Saturday, December 25, 2010

Inflation is everywhere…and yet

the price of a Mcdonald’s burger is cheaper in a lot of countries during burger consumption off peak hour

e.g. weekday night in Hong Kong

        weekday noon in Malaysia Singapore and other countries..wonder why? It is not a coincidence

Thursday, September 9, 2010

FSBM Plaza - AmFirst REIT

There is a piece of information missing glaringly from the announcement in Bursa recently – the net property yield of the purchase. A back of the envelope calculation has yielded a maximum net property yield of around 8.3% for the 1st 3 yrs, and around 8.5% for the next 3 yrs. Since this purchase is totally debt funded, of course we will have to deduct the cost of the debt, which will be around 4.5 % – 6 %, depending on whether the loan will be on fixed rate or floating rate. Ignoring the 1% acquisition fee, 2.x% of 51 million will up the current DPU by around 0.xx%.

Sunday, September 5, 2010

Quality of innovation

as described by Prof Desai

= extent of pain suffered by customers(the higher the pain the larger the value)

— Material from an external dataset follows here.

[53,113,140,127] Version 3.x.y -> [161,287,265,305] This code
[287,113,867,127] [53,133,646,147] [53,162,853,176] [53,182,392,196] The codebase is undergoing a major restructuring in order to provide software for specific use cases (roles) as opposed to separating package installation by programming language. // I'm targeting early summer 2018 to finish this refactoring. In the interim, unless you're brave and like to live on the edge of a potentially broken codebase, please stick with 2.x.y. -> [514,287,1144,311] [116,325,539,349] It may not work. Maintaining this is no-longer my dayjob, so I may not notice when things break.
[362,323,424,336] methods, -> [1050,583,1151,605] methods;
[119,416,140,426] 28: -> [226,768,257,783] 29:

+number of potential customers

+life of the innovation

+difficulty in assembling a solution as well as difficulty in copying likely innovation opportunities

 

Misc

-when there is a pain, there is a need

-not every creative is an innovation

-pain point

-some innovation are only meant for specific market/industry

-FIGURE OUT how to APPLY TECHNOLOGY in ANOTHER AREA – technology for one purpose can be used/transported for another purpose

-how to go from functional(coffee shop, cafe) to emotional(Starbucks, Old Town White Coffee)

lifestyle economy – e.g. emotion(refer to above)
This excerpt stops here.